UNICEF tarafından 2014’te açıklanan ve 190 ülkede yapılan bir araştırmaya göre çocukların uğradığı şiddet hiç de azımsanacak gibi değil.
Rapora göre yaşları 2 ile 14 arasında olan her 10 çocuktan 6’sı eğiticileri/bakıcıları tarafından fiziksel olarak cezalandırılıyor. Yine yaşları 13 ile 15 arasında olan yaklaşık her üç öğrenciden biri akranları tarafından sözlü, fiziksel ya da psikolojik saldırıya maruz kalıyor. Yaşları 15 ile 19 arasında olan yaklaşık 70 milyon genç kadın, fiziksel şiddetin bir türüne maruz kalıyor.
15-19 yaş arasındaki her üç genç kadından biri hayatlarının bir döneminde eşleri, sevgilileri ya da partnerleri tarafından psikolojik, fiziksel ya da cinsel şiddete maruz bırakılıyor.
VE...
Dünyada her 10 yetişkinden 3’ü, büyütürken ya da çocuklara eğitim verirken çocukları fiziksel şiddet uygulayarak cezalandırmanın gerekli olduğuna inanıyor.
Bir yakın dövüş eğitmeni olarak öncelikle tehlikenin niteliğini bilmek ve farkındalığı artırarak söz konusu tehlikeden uzak kalmayı tavsiye eder, eğitimlerimde bu hususun altını özellikle çizerim. Dolayısıyla özsavunma eğitimlerinde de yalnızca şiddetle karşı karşıya kalındığında dövüş teknikleri uygulayarak güvende kalmanın mümkün olmadığından hareket ederim.

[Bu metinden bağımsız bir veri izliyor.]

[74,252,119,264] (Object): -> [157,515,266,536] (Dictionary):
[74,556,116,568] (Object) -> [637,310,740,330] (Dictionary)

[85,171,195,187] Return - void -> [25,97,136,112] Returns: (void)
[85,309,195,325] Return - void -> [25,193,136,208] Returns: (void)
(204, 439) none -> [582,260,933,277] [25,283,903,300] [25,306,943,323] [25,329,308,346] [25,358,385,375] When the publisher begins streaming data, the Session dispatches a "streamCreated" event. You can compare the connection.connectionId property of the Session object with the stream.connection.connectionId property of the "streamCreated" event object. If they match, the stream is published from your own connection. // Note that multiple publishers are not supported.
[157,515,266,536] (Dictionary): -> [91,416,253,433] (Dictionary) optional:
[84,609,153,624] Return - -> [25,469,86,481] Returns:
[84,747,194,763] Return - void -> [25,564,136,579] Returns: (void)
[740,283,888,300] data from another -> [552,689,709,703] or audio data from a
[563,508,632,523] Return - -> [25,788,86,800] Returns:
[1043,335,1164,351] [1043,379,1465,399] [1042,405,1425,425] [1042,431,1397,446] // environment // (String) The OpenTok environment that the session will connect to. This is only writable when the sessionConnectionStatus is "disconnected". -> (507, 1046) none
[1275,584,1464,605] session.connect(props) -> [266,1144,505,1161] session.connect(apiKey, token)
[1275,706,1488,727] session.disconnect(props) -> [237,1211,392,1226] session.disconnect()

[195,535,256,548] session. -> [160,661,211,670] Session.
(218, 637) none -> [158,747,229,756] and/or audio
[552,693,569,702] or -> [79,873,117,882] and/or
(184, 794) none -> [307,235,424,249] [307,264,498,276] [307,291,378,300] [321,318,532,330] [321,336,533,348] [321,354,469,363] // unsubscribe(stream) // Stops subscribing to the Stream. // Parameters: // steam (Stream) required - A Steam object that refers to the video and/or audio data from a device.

Aynı durum çocuklarımız ve onların güvende kalmalarıyla da yakından ilgili. Az sonra okuyacağınız bölümlerde çocuğun şiddetle karşı karşıya kalmaması için yapılması gerekenleri sıraladım.

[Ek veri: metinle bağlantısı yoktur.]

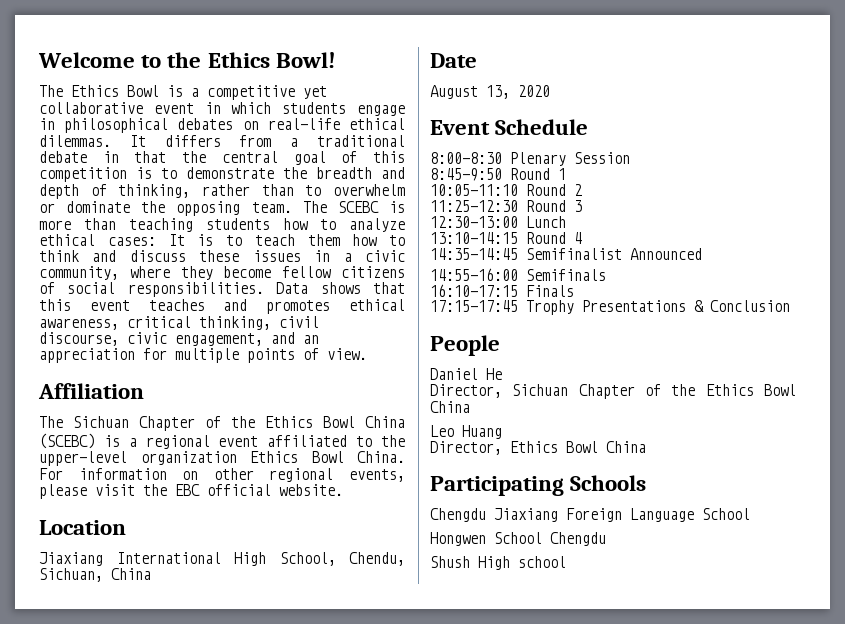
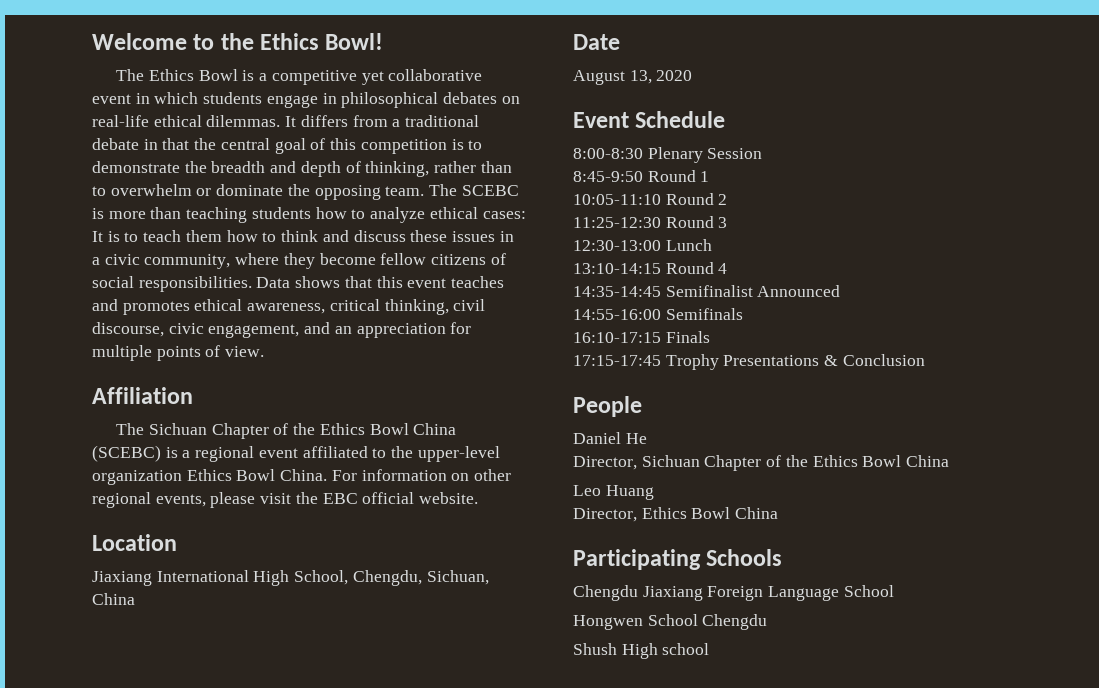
[349,552,405,566] Chendu, -> [352,570,422,586] Chengdu,

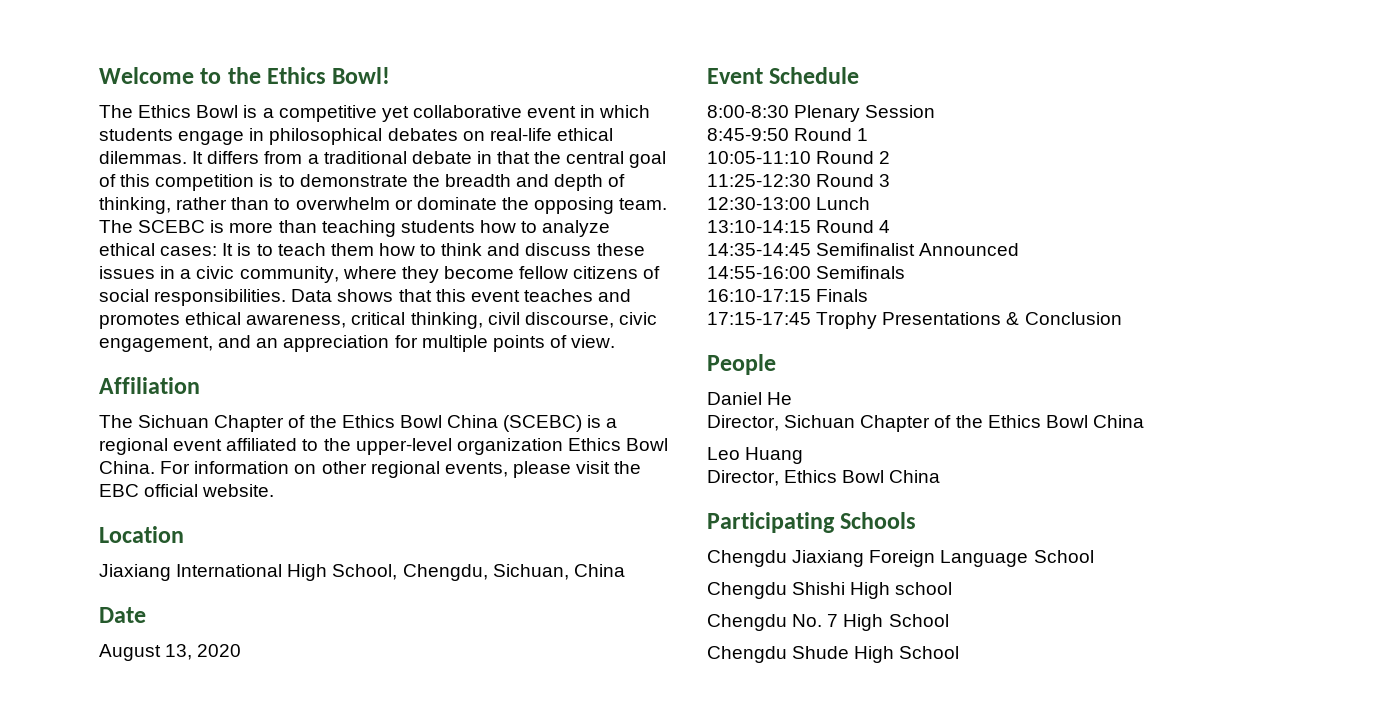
[573,614,768,630] [573,643,617,655] Hongwen School Chengdu // Shush -> [707,582,846,599] Chengdu Shishi
(710, 649) none -> [707,614,949,631] [707,646,960,663] // Chengdu No. 7 High School // Chengdu Shude High School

Hiç ihtiyacımız olmaması dileğiyle iyi okumalar…
ŞİDDET TÜRLERİ NELERDİR?
Fiziksel şiddet
İtmek, tekmelemek, vurmak, çimdiklemek, ısırmak, yakmak, boğmaya teşebbüs etmek, sarılıp hareketsiz bırakmak, sarsmak gibi saldırılarla çocuğa fiziksel olarak zarar vermektir.
Psikolojik şiddet
Aşağılamak, küfretmek, dalga geçmek, isim takmak, hakkında dedikodu üretmek, tehdit, küçümsemek, küçük düşürmek, dışlamak gibi davranışlarla çocuğa mental olarak şiddet uygulanmasıdır. Ayrıca çocuğu yapmak istemediği bir şeyi yapmaya razı etmek için de kullanılabilir. Fiziksel şiddet kadar zedeleyici ve incitici olan psikolojik gözle görülür yara izlerine yol açmadığı için geç fark edilme riski de taşır.
Cinsel şiddet
Cinsel istismar, çocukların bir yetişkin tarafından cinsel uyarı ve tatmin amacıyla kullanılmasıdır. Cinsellik içeren sözler, davranış ve dokunmalar, sarkıntılık, sıkıştırma, cinsel ilişki için baskı kurma şeklinde görülebilir.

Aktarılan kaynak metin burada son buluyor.